#### DATA SUPPLIED ####

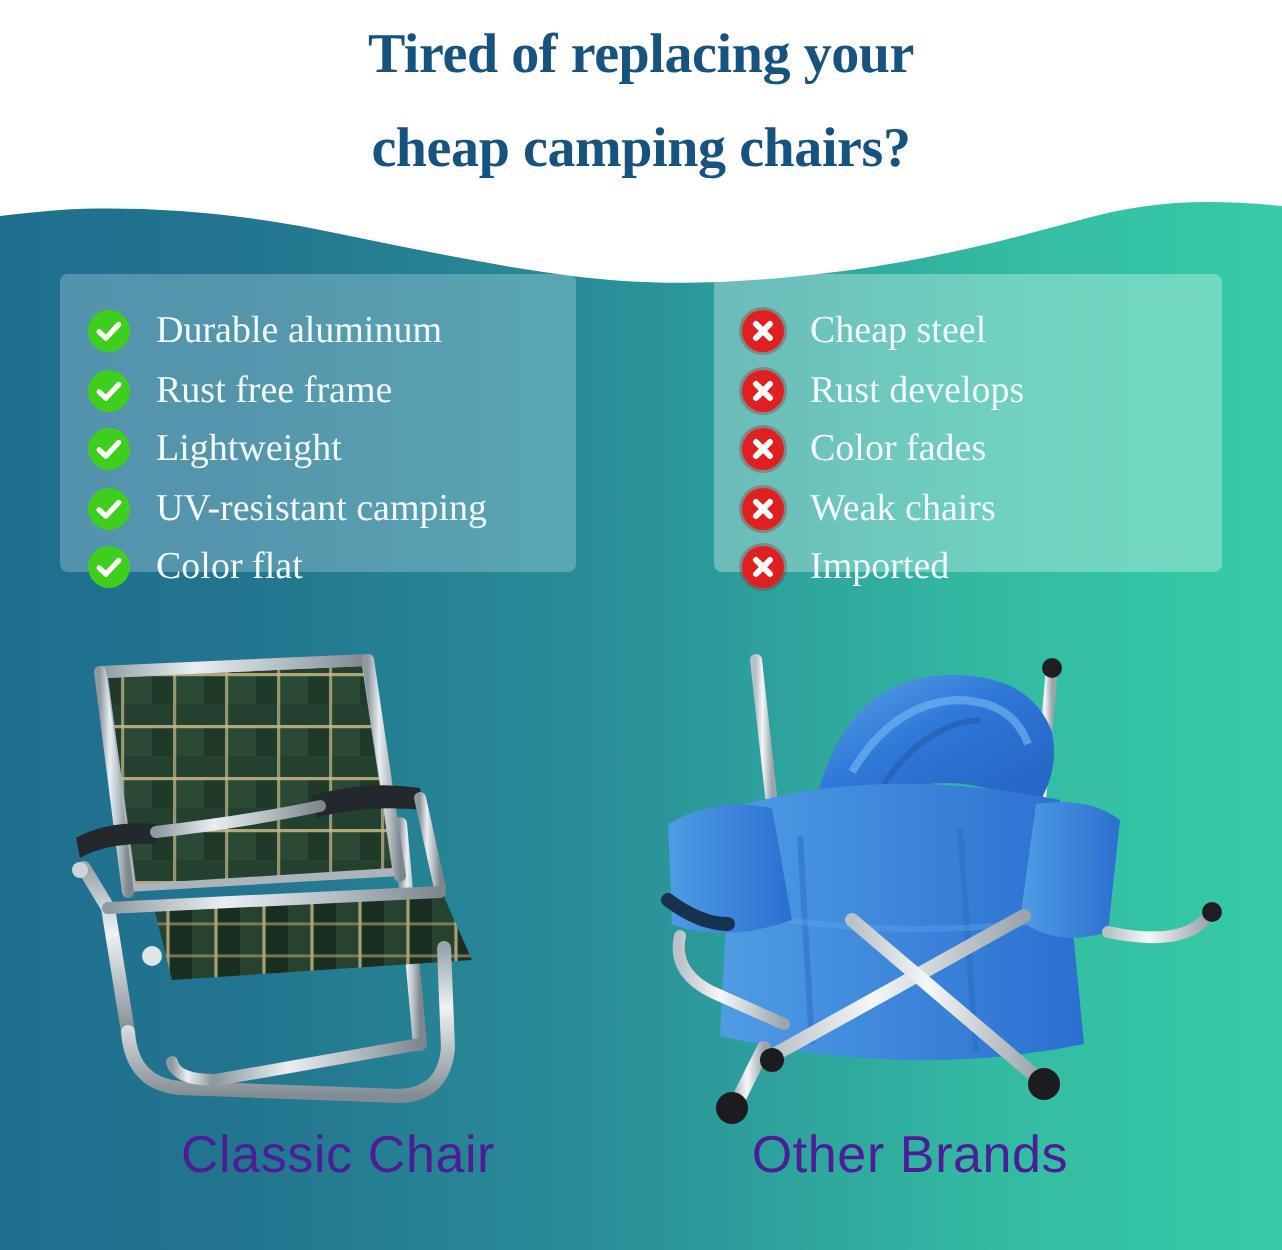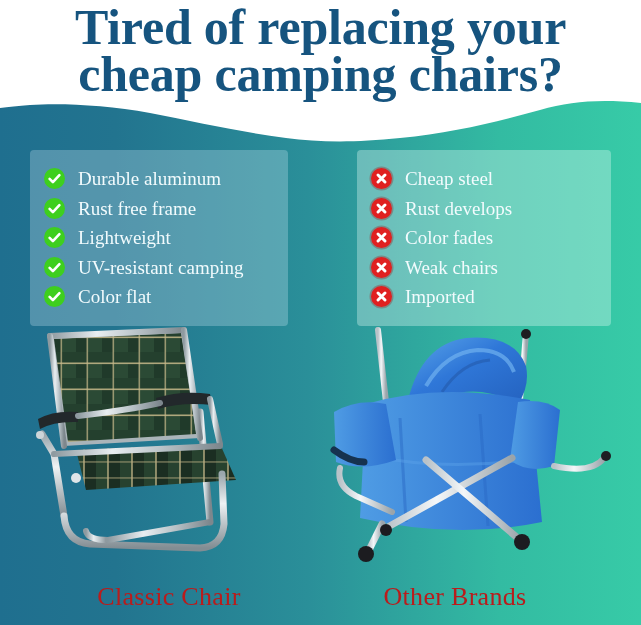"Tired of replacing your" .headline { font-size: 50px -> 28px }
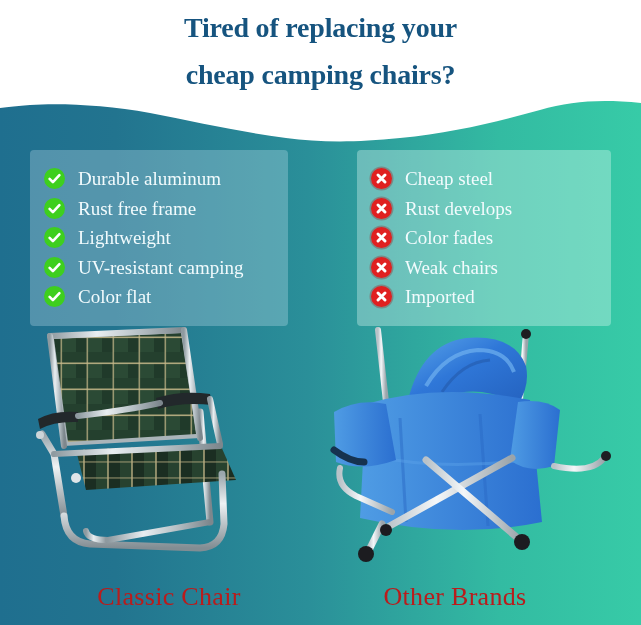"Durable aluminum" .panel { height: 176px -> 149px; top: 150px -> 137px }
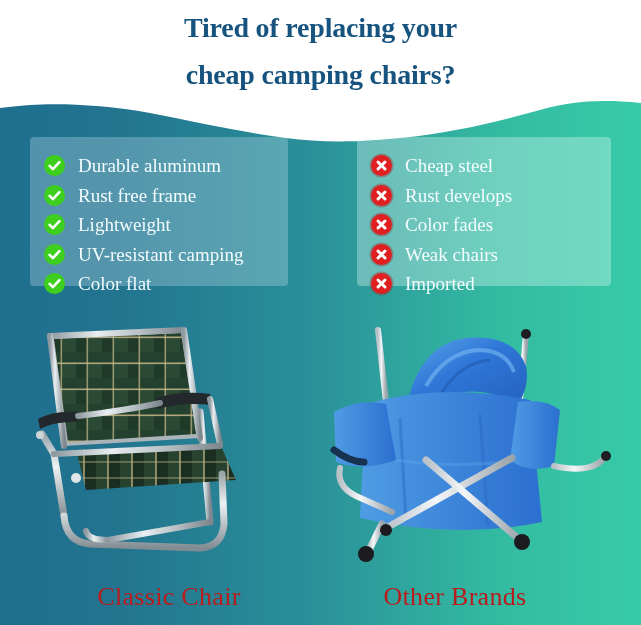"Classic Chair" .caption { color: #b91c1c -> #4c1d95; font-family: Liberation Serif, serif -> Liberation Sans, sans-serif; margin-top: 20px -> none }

####
#### DATA SUPPLIED ####

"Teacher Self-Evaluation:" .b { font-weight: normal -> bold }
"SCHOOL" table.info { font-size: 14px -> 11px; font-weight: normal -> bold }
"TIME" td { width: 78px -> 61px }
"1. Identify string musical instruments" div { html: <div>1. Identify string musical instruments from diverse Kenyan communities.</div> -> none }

####

» WORK TO COMPLETE: Leaving out the pictures, please output the lines in the entries above from the one with "font-size: 50px ->" through the one with "color: #b91c1c ->", exactly as they are.

» OUTPUT OF THE TASK:
"Tired of replacing your" .headline { font-size: 50px -> 28px }
"Durable aluminum" .panel { height: 176px -> 149px; top: 150px -> 137px }
"Classic Chair" .caption { color: #b91c1c -> #4c1d95; font-family: Liberation Serif, serif -> Liberation Sans, sans-serif; margin-top: 20px -> none }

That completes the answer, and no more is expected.